Lack of Accountability
If you haven’t time-boxed projects before, as a first-time ScrumMaster you are going to be in for a breath of fresh air. So many project methodologies from the 1990s focused on scheduling to deliverables. We managed projects so as to complete “all” the requirements (though what exactly “all” meant had a strange way of flexing over time). As a result, schedule remained somewhat divorced from the project plan and its tasks. How each team member’s daily activities were contributing to a given feature being completed was something of a mystery. Not only that but, with an understanding that requirements were more important than schedule, developers often could not resist the urge to “gild the lily,” adding little features and extras that were never part of the original work statement in an effort to wow the customer and make up for all the delays.
For such team members, Scrum can be a wake-up call. It might take a while for it to sink in that the Sprint backlog represents a commitment but, once it does, I guarantee you will see a difference in attitude and actions. There is almost always an “Oh no!” moment when they realize 1) the Sprint is ending in 3 days 2) the demo with the customer is already scheduled and confirmed and 3) there is still have a heck of a lot of work they said they could complete that is undone.

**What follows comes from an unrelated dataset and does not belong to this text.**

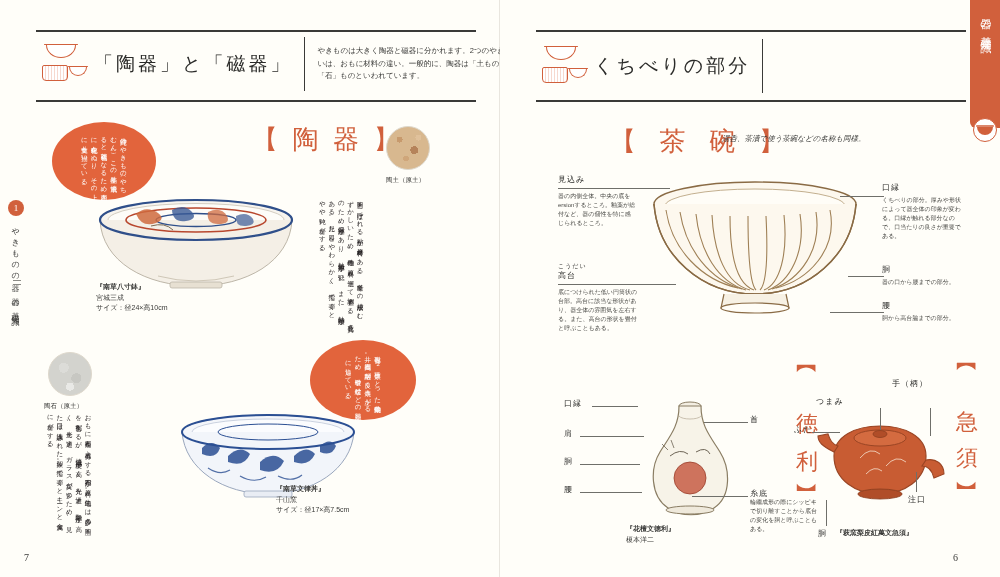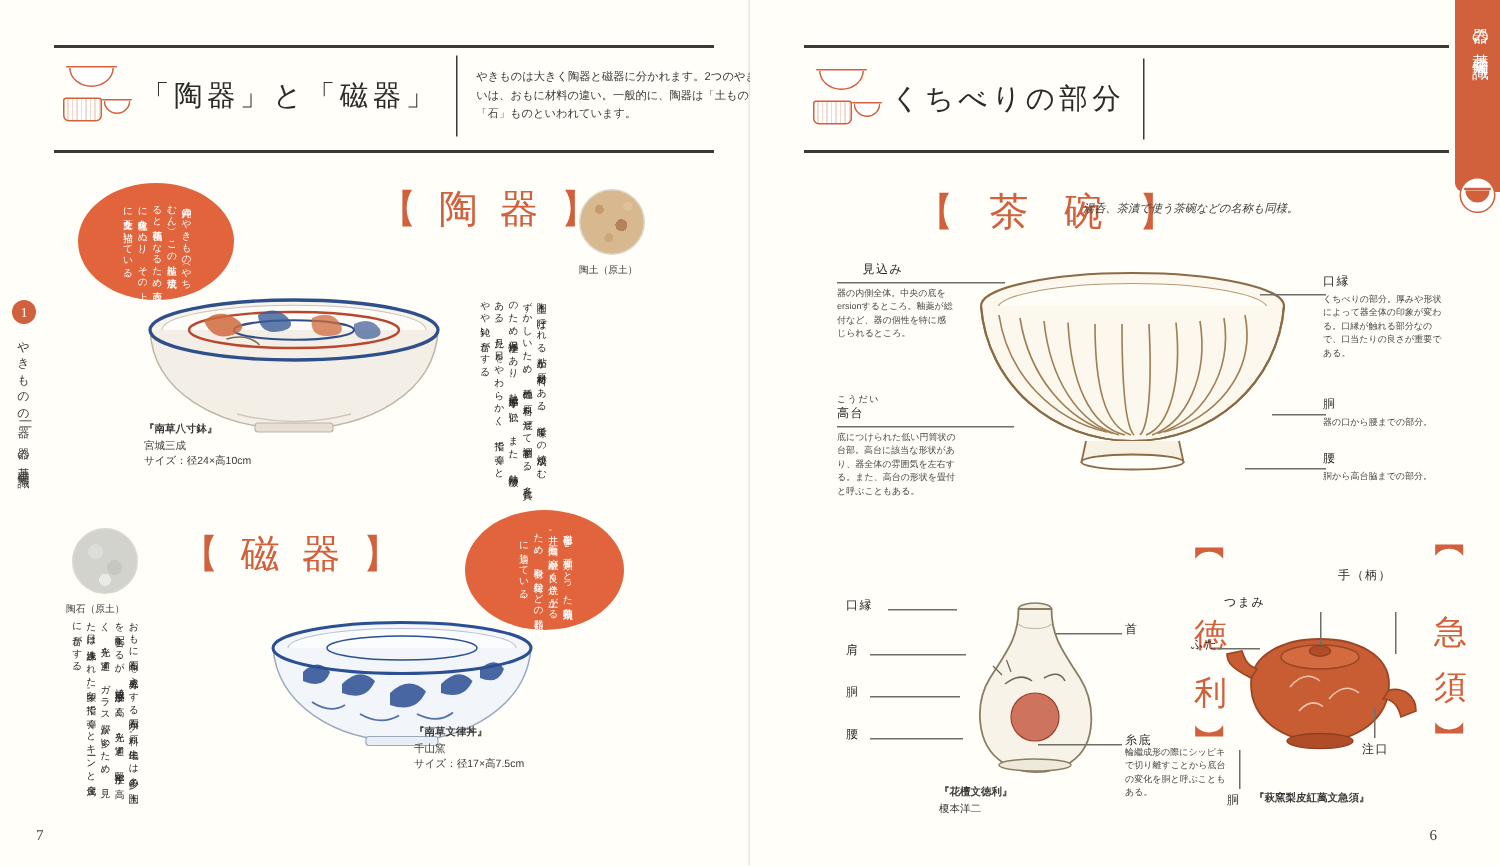"見込み" div.lbl { margin-left: 17px -> none }
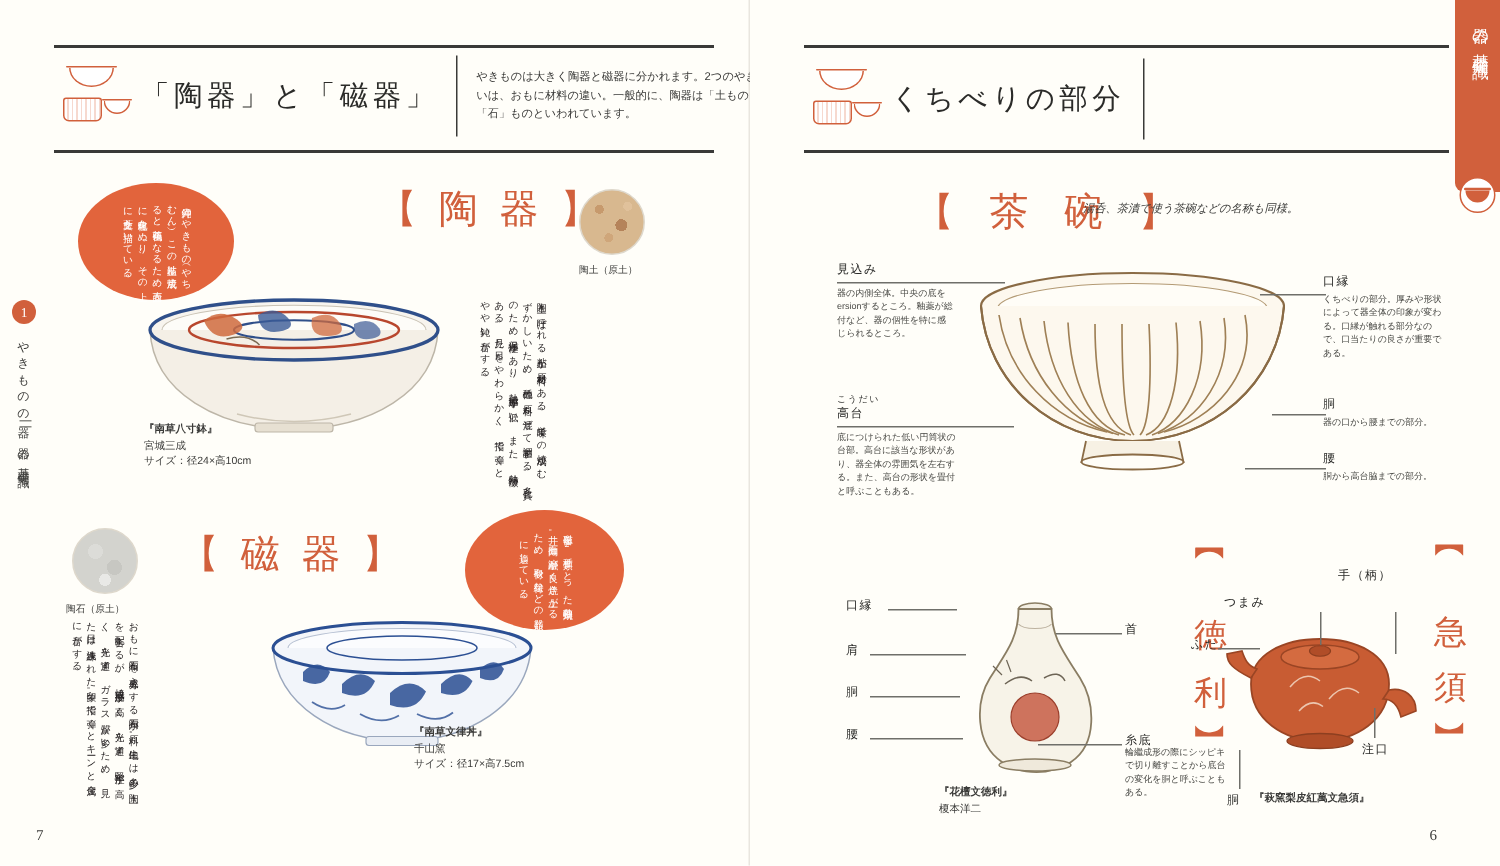"【 磁 器 】" div.bracket-title { html: <div>【 磁 器 】</div> -> none }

My experience is that teams improve their ability to estimate very quickly with Scrum—they want to avoid that “Oh no!” moment and the stress it brings more than you can imagine. There is no more time for gold-plating activities. Each team member needs to be able to come into the Daily Scrum and explain what they are working on and which backlog item that work is fulfilling. If you are hearing, “Well I worked on Activity X but I don’t know which backlog item it ‘goes with,’” you know you have some coaching to do.
The effect of this heightened sense of commitment is that you create a high-performing team that can quickly become a force of nature. Within just a few Sprints they are like a well-oiled machine: they estimate well, they develop efficiently, and they appreciate and trust each other. In essence, Scrum removes the “static” of project management such that the talent and experience that was there all the time can shine its brightest. I can’t fathom why, once experiencing this, anyone would want to work any other way.
If you are currently trying to “sell” Scrum to your organization, or to a client organization, I think it is important to give decision-makers a balanced view of the benefits of Scrum and a good idea of the fallout likely to come from implementation. I believe this balanced approach gives your pitch credibility, and will go a long way toward pre-empting overreactions when problems arise. At the end of the day, Scrum is about building high performing teams. And, as with all success stories, it is the good and the bad that shapes the final result.